Confirming this is a disclaimer that came from this newsletter, sent out by Small Cap Leader. Moleculin paid this company $20,000 to push its stock on its email subscribers. There are two more – Awesome Stocks here and Stock Trade Wire – for which compensation is not disclosed.
What matters, though, is what’s under the hood. With this in mind, let’s have a look at what Moleculin has to offer investors in an attempt to determine whether or not its fundamentals support its current market cap of circa $75 million.
On top of reduced cardiotoxicity, the liposomal element of Annamycin also “hides” it from the multidrug resistance-associated protein (MRP). This protein sits at the outer layer of cancerous cells. When a patient undergoes chemotherapy, the chemo will kill some cells, but leave others that are resistant to the treatment as a result of them expressing this MDR protein, in a survival of the fittest cancer cells mechanism. This means the resistant cells are left to replicate, so when the same treatment is used again, MDR protein pumps recognize the chemo compound and literally pump it out of the cell, negating its efficacy. Multiple studies have shown that these MDR pumps are not able to recognize Annamycin, which eliminates the potential for resistance at least from that factor.

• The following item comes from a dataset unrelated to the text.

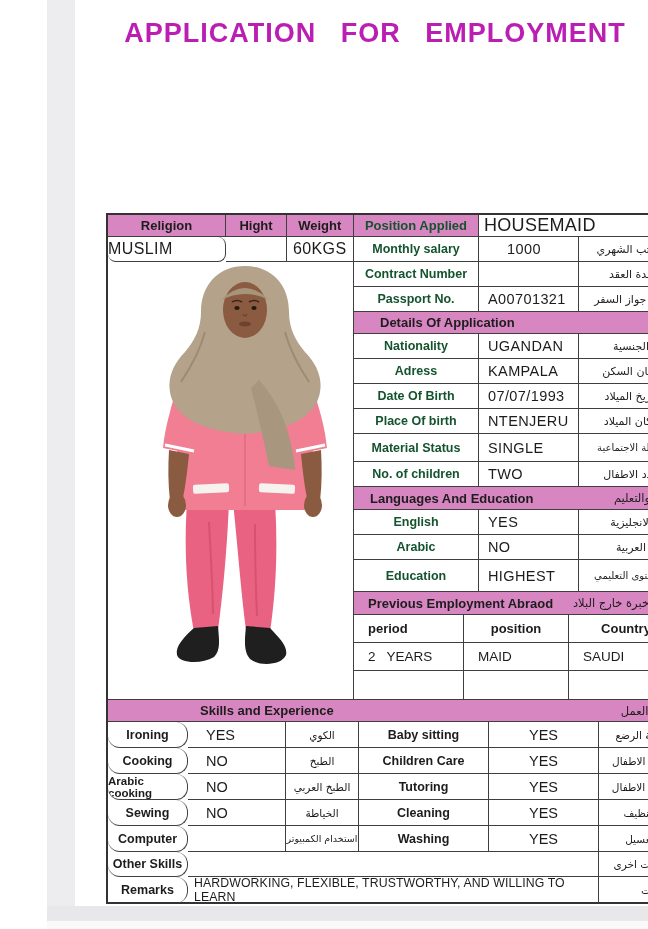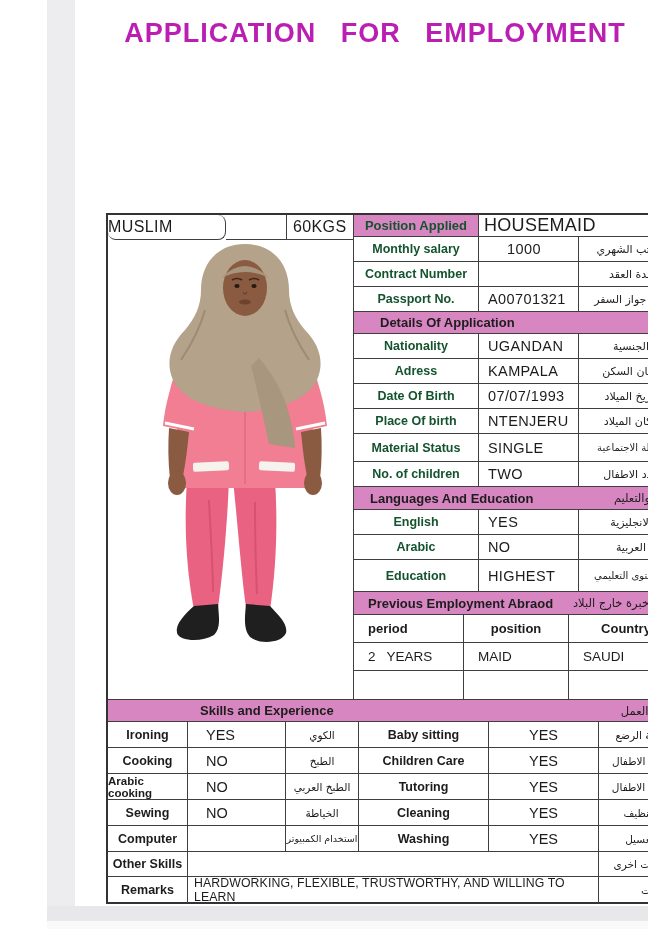"Religion" div.row { html: none -> <div> <div>Religion</div> <div>Hight</div> <div>Weight</div> </div> }
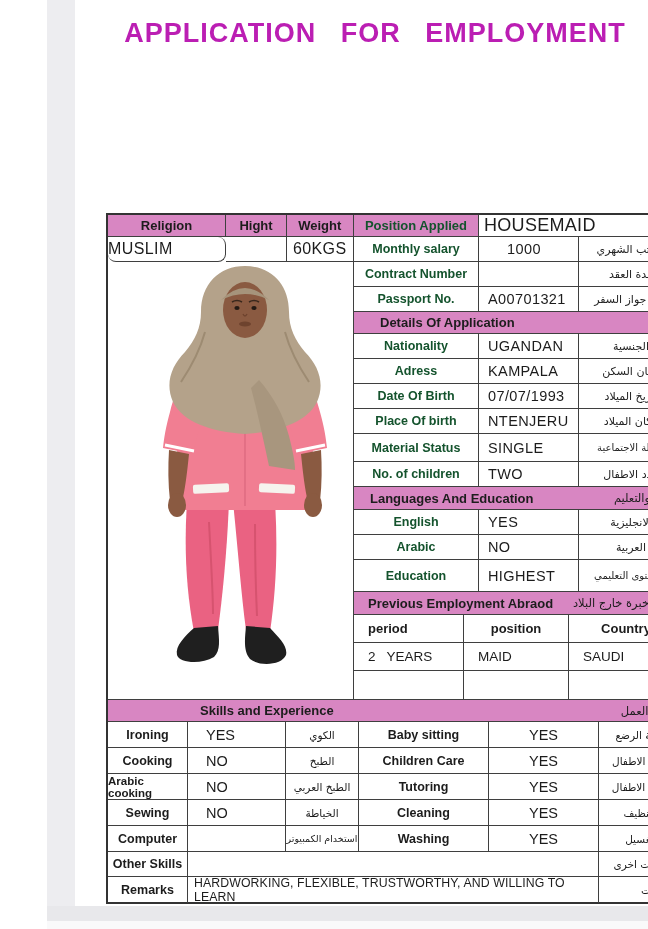"Ironing" .sl { border-radius: none -> 12px }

Moleculin is going after a second line acute myeloid leukemia (AML) indication. In patients with AML, the goal is to reduce the number of cancerous cells to the lowest level possible, and then to do a bone marrow transplant. In as many as 80% of treated patients, however, it’s not possible to reduce to the 95% degree required before a bone marrow transplant, and this is in part due to the dose limiting toxicity of anthracyclines drugs. Moleculin is hoping that it can improve the rate of patients that become eligible for a bone marrow transplant with its high dose, low toxicity version of anthracycline.
The hypothesis is sound, and the science is supported by data, but there are some issues.
The first is that the drug isn’t yet technically eligible for investigational development. Moleculin bought the rights to the drug last year from a private entity called AnnaMed. AnnaMed had discontinued the development of the drug, and so the IND on which this development rested expired. So, to start any clinical trials going forward, the company has to get a fresh IND, a complex bureaucratic process.
Before this, it has to audit the results that AnnaMed derived from its preclinical and clinical trials of the drug, and verify they are correct. Now, there shouldn’t be any issue there, but it’s a cost and time factor. IND submissions cost around $600K, and since the company is applying for a special protocol assessment which will allow it to use a phase IIb as a pivotal trial) it could be months before it’s even allowed to start its own development of Annamycin.